Compare and Order Decimals Worksheets
What are the common mistakes when comparing decimals?
The most persistent error occurs when students treat the digits after the decimal point as whole numbers rather than considering place value. Many will incorrectly claim that 0.125 is greater than 0.8 because they compare 125 with 8, ignoring that the 8 represents eight tenths whilst the 1 represents just one tenth. Another frequent mistake involves assuming that more decimal places means a larger number, leading students to think 0.3333 must be bigger than 0.5.
Teachers often find success by encouraging students to write decimals with the same number of decimal places—converting 0.8 to 0.800 makes the comparison with 0.125 immediately clearer. Students also lose marks in assessments when they misread inequality symbols, particularly when ordering several decimals in one go. Practising with explicit place value columns helps students visualise why 0.45 sits between 0.4 and 0.5, rather than treating it as a number closer to 45.
Which year groups learn to compare and order decimals?
These worksheets cover compare and order decimals for Year 7 and Year 8 students at Key Stage 3. By this stage, students are expected to work confidently with decimals up to three decimal places and apply their understanding to increasingly complex problems. The National Curriculum expects students to order positive and negative decimals and justify their reasoning using place value knowledge.
Progression across these year groups moves from straightforward comparisons of positive decimals with one or two decimal places towards problems involving negative decimals, recurring decimals, and mixed sets that include fractions and percentages. Year 8 students tackle questions where they must convert between forms before ordering, such as arranging 0.6, â…”, and 65% in size order. This builds towards GCSE Foundation tier, where students must demonstrate fluency in comparing decimals within multi-step problems involving measurement, money, and data interpretation.
How do you use place value to compare decimals?
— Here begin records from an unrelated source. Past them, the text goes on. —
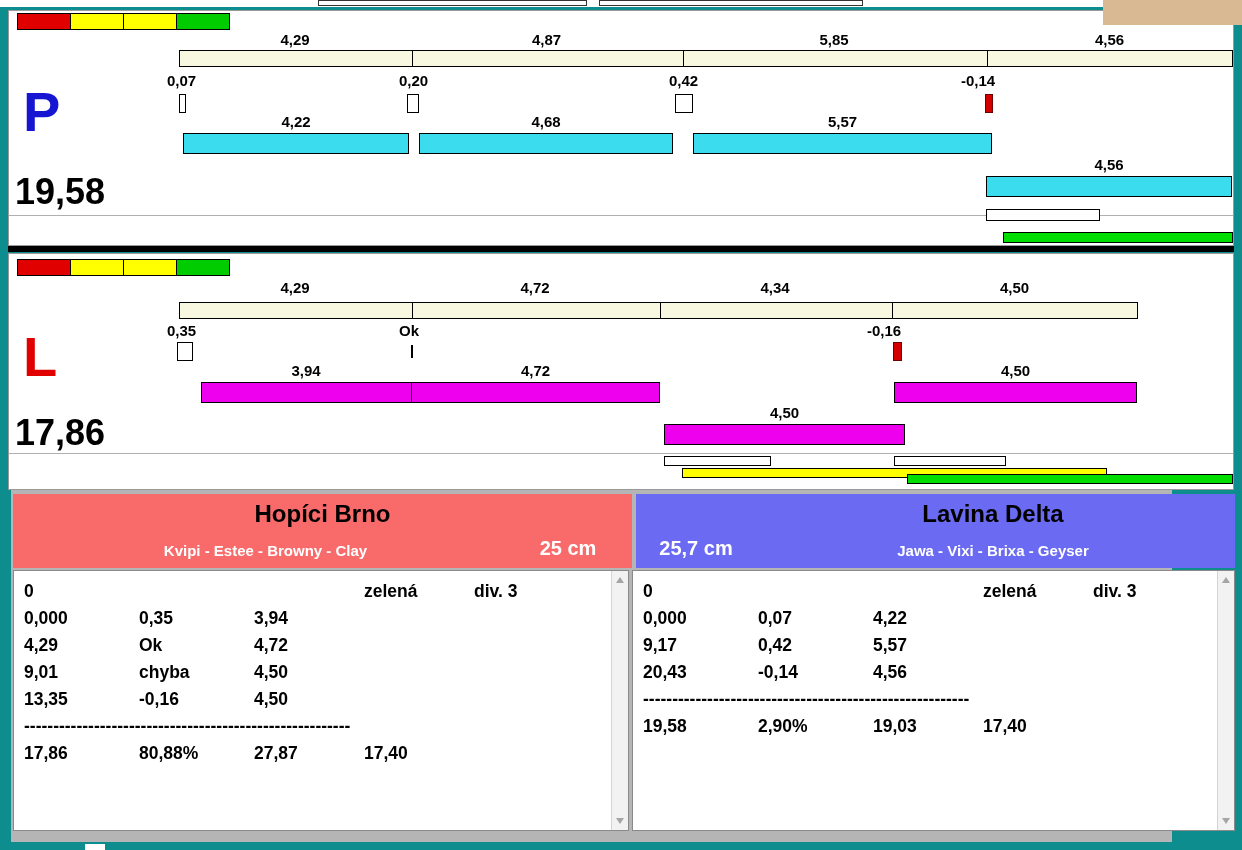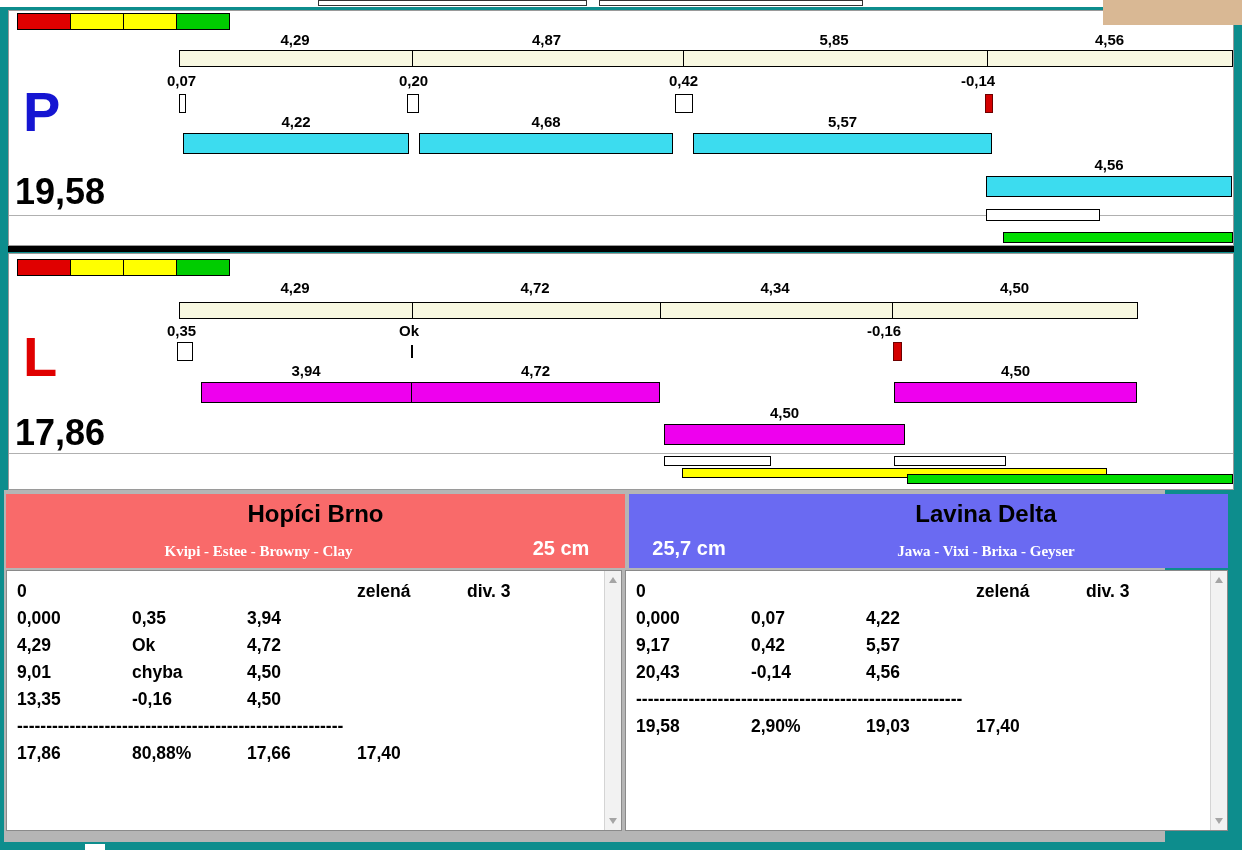"Hopíci Brno" div.abs { left: 4px -> 11px }
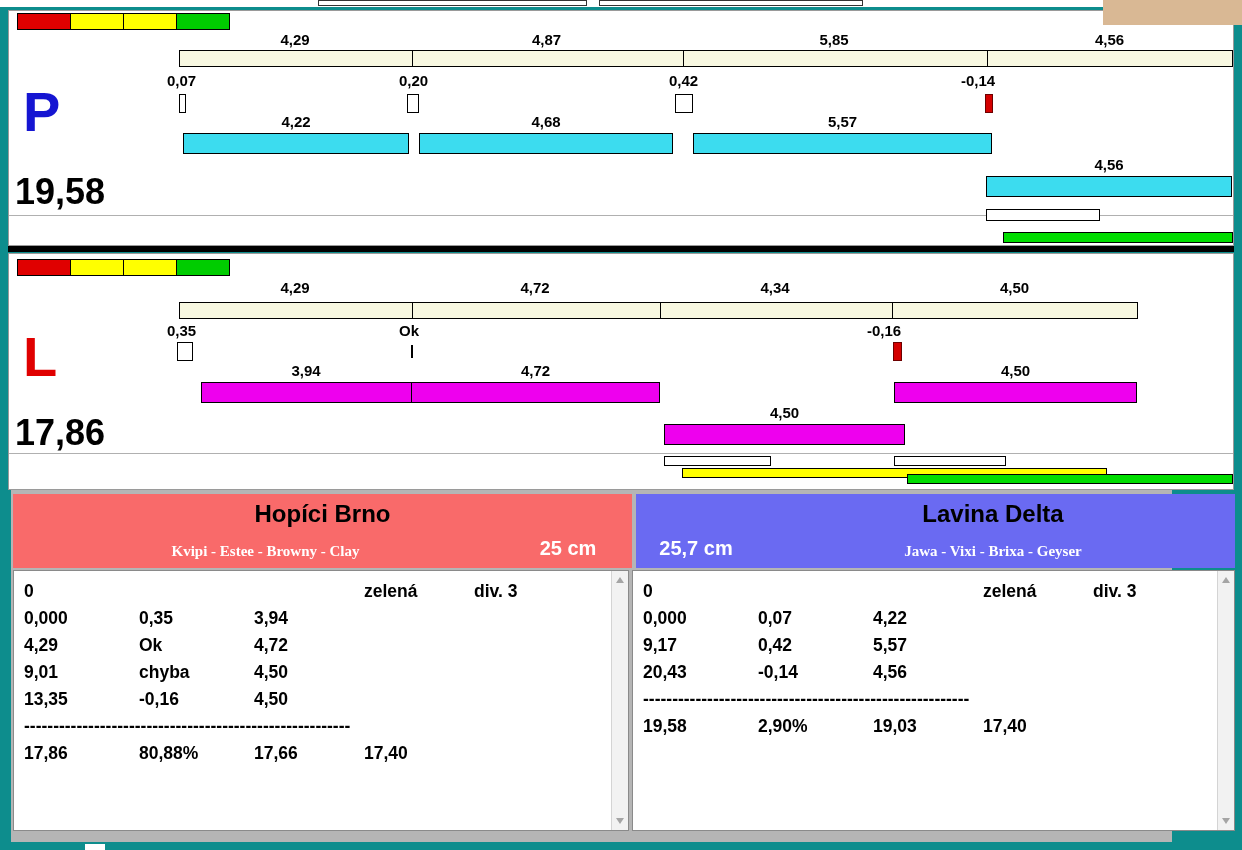"Kvipi - Estee - Browny" .tmembers { font-family: Liberation Serif, serif -> none }
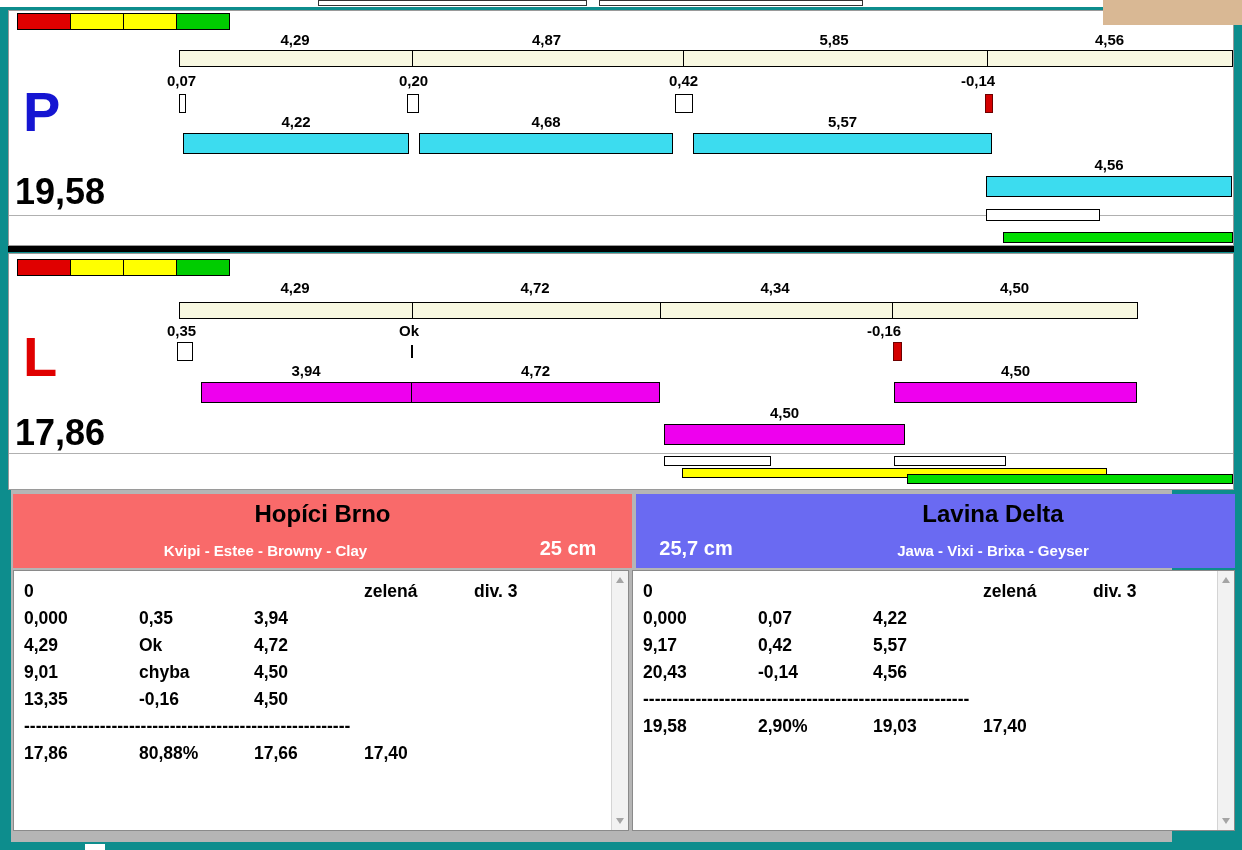"17,66" span.c { text: 17,66 -> 27,87 }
Comparing decimals systematically requires students to examine each place value column from left to right, starting with the units, then tenths, then hundredths, and so on. If two decimals have the same digit in the tenths column, students move to the hundredths column to determine which is larger. Writing numbers in a place value grid or aligning decimal points vertically helps students see which positions to compare—a method that prevents the common error of comparing digit quantities rather than their values.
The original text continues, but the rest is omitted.